───── Entries provided ─────

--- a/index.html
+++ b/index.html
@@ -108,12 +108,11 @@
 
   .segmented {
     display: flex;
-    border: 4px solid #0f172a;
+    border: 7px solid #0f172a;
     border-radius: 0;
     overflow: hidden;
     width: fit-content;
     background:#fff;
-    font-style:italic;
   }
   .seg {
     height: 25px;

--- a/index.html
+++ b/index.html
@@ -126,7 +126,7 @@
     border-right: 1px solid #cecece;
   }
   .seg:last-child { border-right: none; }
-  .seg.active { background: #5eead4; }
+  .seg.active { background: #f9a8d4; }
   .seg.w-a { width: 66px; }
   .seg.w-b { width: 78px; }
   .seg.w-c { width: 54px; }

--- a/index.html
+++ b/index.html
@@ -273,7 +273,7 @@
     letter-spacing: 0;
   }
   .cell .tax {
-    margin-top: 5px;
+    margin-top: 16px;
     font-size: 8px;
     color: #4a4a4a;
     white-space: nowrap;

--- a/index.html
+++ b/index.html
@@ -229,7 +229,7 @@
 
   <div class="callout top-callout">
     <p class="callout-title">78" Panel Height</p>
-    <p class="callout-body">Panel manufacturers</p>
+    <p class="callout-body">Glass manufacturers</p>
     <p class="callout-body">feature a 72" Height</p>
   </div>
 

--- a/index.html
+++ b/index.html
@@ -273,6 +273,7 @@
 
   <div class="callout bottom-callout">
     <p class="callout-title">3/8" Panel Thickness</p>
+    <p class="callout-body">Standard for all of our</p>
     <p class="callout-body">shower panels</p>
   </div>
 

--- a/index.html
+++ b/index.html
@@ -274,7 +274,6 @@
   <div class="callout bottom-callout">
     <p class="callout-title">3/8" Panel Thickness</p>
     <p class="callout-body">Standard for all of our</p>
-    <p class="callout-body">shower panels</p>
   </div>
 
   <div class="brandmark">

─────

● Task brief
Which lines in the material above include the string "width"? Pull them out.

● Written response
     width: fit-content;
   .seg.w-a { width: 66px; }
   .seg.w-b { width: 78px; }
   .seg.w-c { width: 54px; }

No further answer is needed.